» Directions for this task:
The records below are to be returned word for word, with pictures left out.

[Dataset items]
---

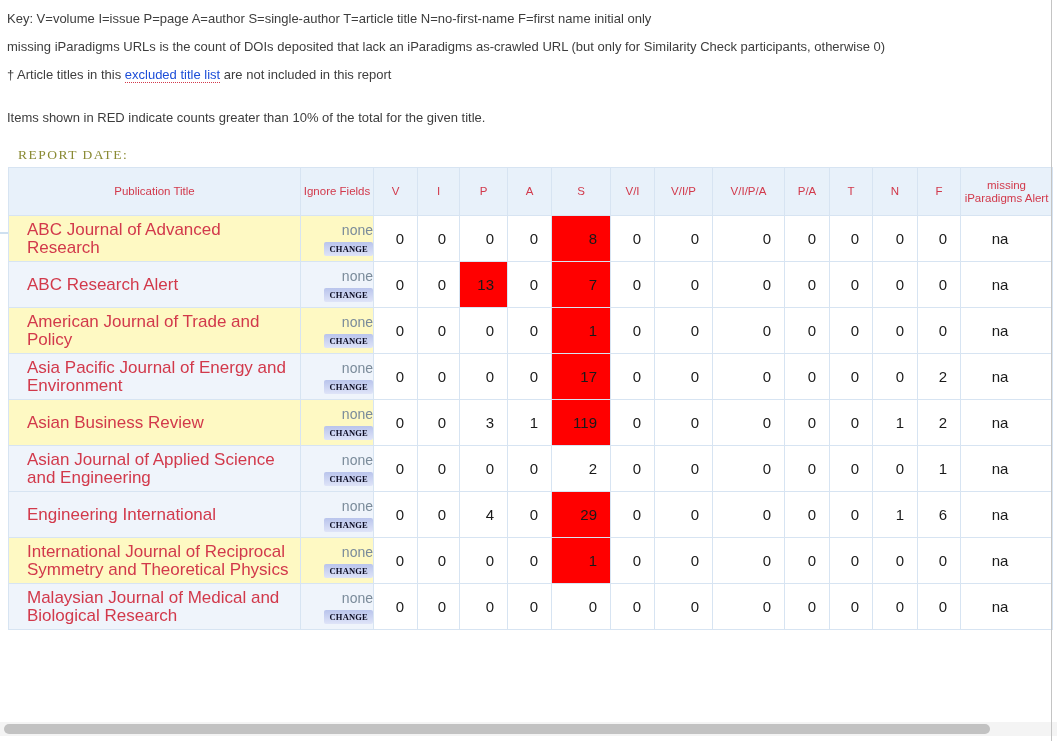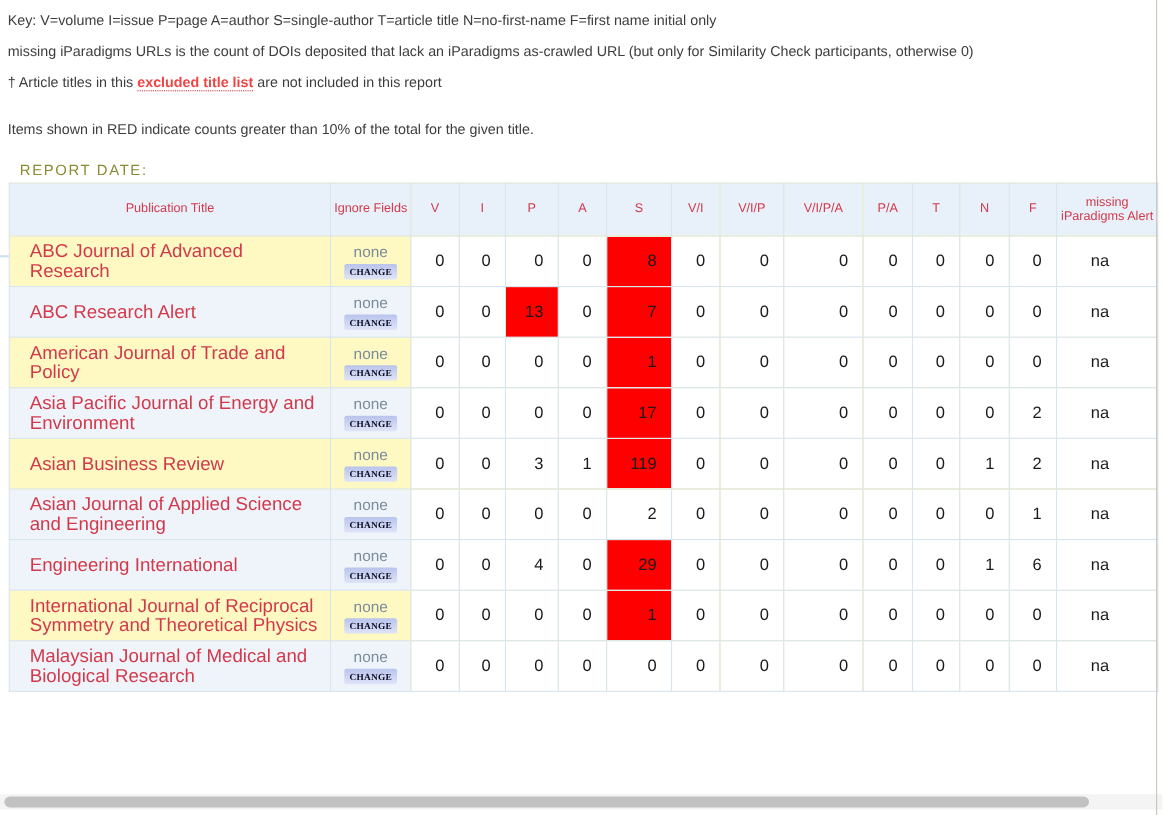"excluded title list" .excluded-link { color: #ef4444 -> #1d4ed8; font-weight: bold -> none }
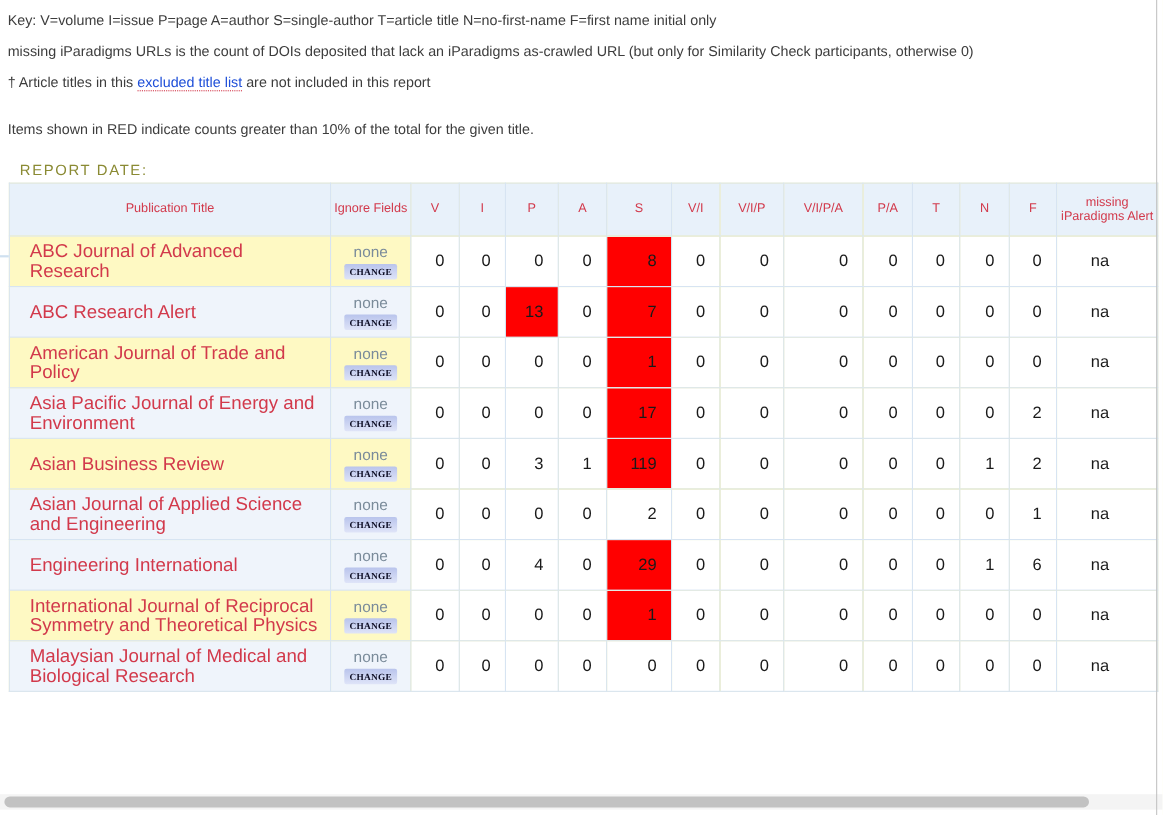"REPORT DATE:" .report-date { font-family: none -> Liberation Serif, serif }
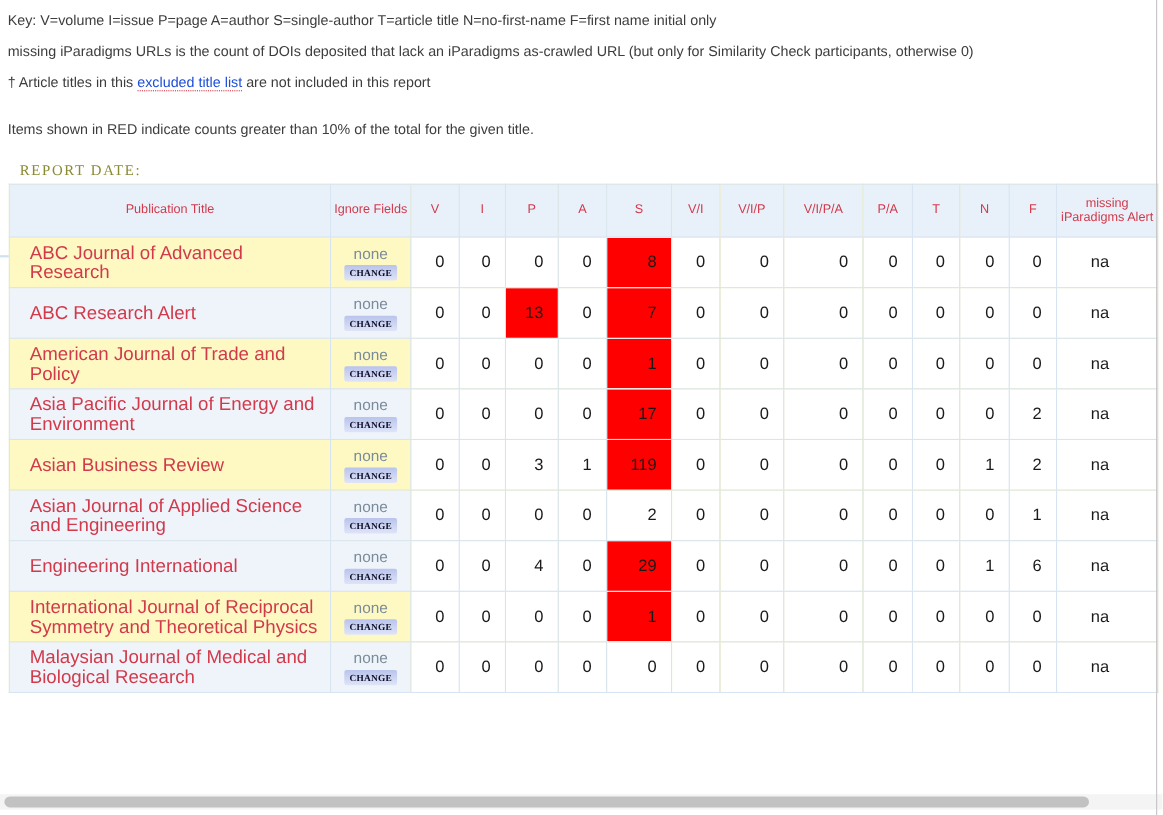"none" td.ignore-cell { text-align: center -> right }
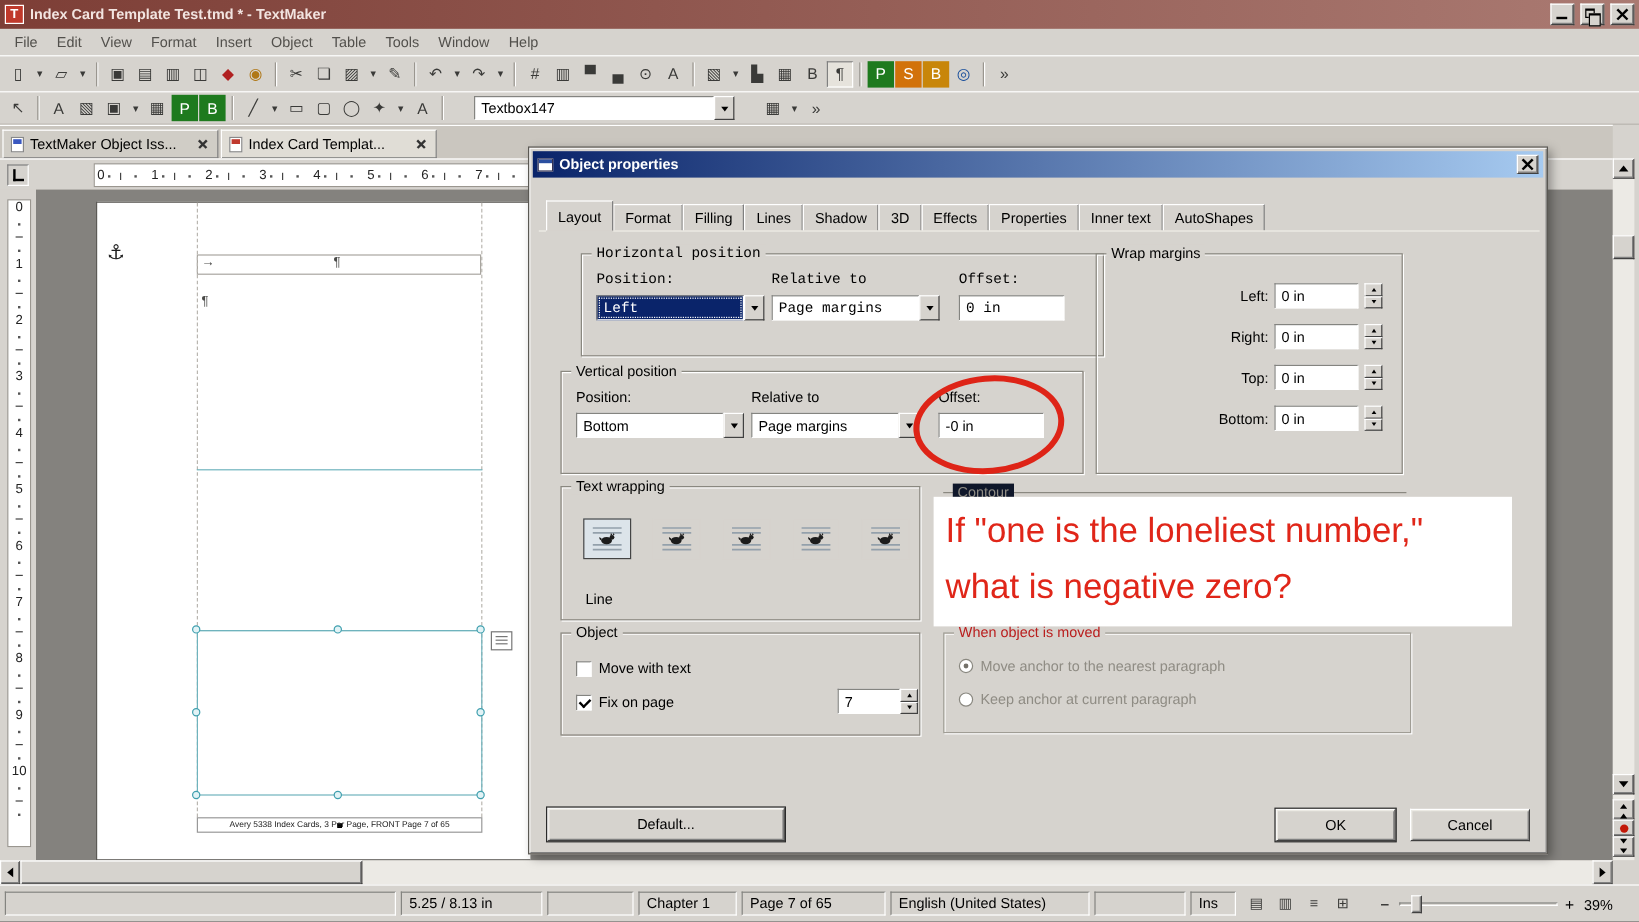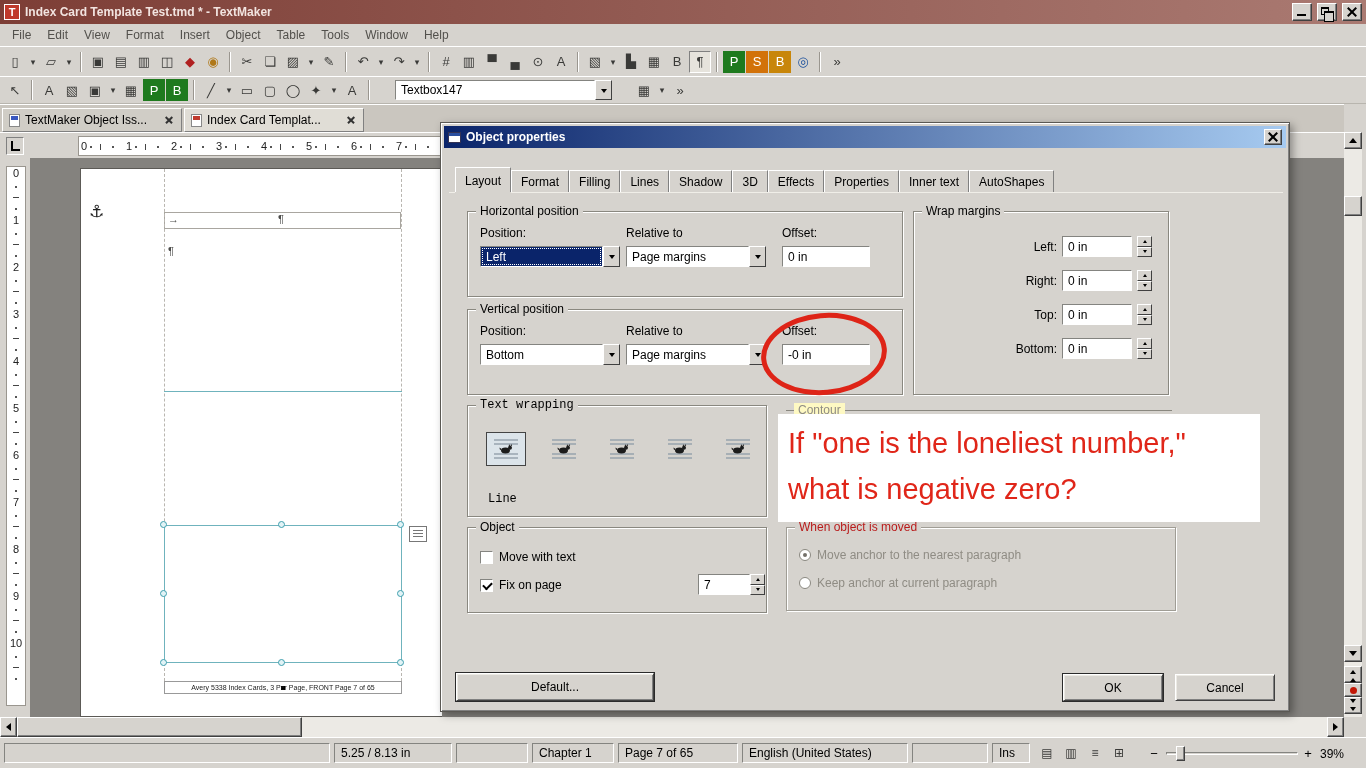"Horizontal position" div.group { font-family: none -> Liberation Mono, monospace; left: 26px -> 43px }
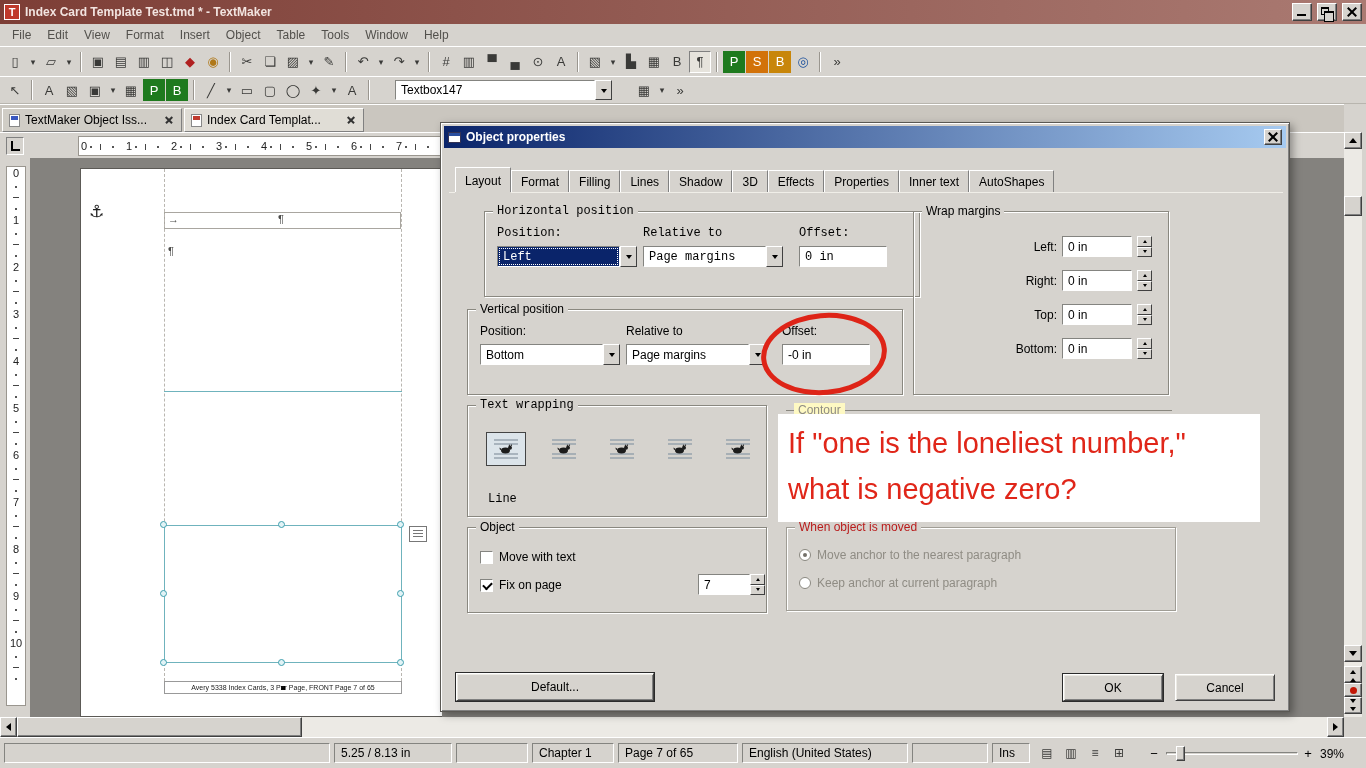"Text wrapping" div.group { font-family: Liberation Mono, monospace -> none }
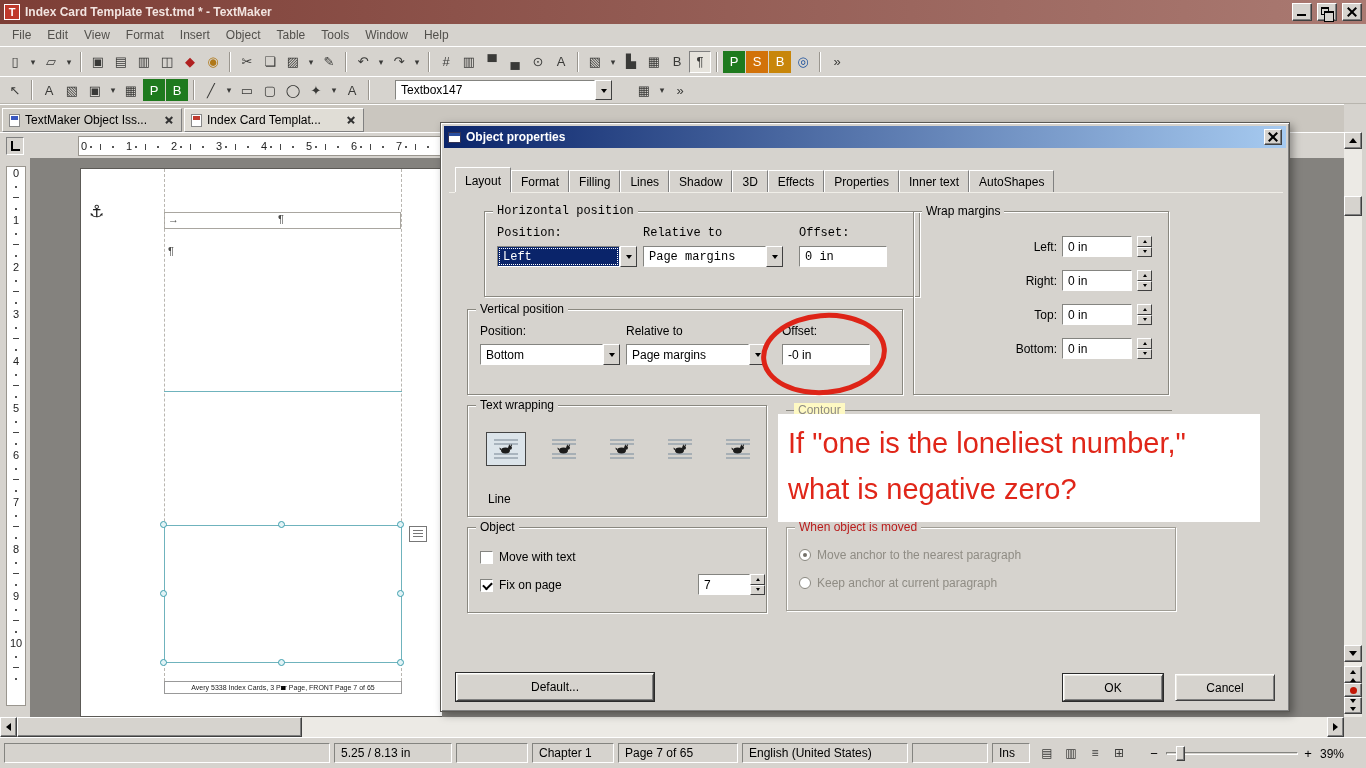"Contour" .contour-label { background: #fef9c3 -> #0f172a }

---

» Solution to the problem:
"excluded title list" .excluded-link { color: #ef4444 -> #1d4ed8; font-weight: bold -> none }
"REPORT DATE:" .report-date { font-family: none -> Liberation Serif, serif }
"none" td.ignore-cell { text-align: center -> right }
"Horizontal position" div.group { font-family: none -> Liberation Mono, monospace; left: 26px -> 43px }
"Text wrapping" div.group { font-family: Liberation Mono, monospace -> none }
"Contour" .contour-label { background: #fef9c3 -> #0f172a }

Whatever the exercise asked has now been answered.